**What the task asks**:
Return the lines below in which the string "mermaid" occurs.

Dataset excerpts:
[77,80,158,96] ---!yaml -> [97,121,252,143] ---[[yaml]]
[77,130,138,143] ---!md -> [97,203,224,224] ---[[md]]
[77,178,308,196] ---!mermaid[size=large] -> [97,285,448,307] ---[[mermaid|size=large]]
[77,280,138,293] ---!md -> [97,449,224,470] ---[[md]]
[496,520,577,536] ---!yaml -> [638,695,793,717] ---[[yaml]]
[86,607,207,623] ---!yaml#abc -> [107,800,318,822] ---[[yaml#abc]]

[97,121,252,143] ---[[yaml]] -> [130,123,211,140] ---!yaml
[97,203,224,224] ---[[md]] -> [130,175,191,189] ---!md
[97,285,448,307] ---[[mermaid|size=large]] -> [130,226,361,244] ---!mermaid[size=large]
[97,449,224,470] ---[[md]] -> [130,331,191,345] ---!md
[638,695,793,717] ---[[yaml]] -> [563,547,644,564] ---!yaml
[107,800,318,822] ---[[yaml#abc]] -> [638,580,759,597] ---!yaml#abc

**Reply**:
[77,178,308,196] ---!mermaid[size=large] -> [97,285,448,307] ---[[mermaid|size=large]]
[97,285,448,307] ---[[mermaid|size=large]] -> [130,226,361,244] ---!mermaid[size=large]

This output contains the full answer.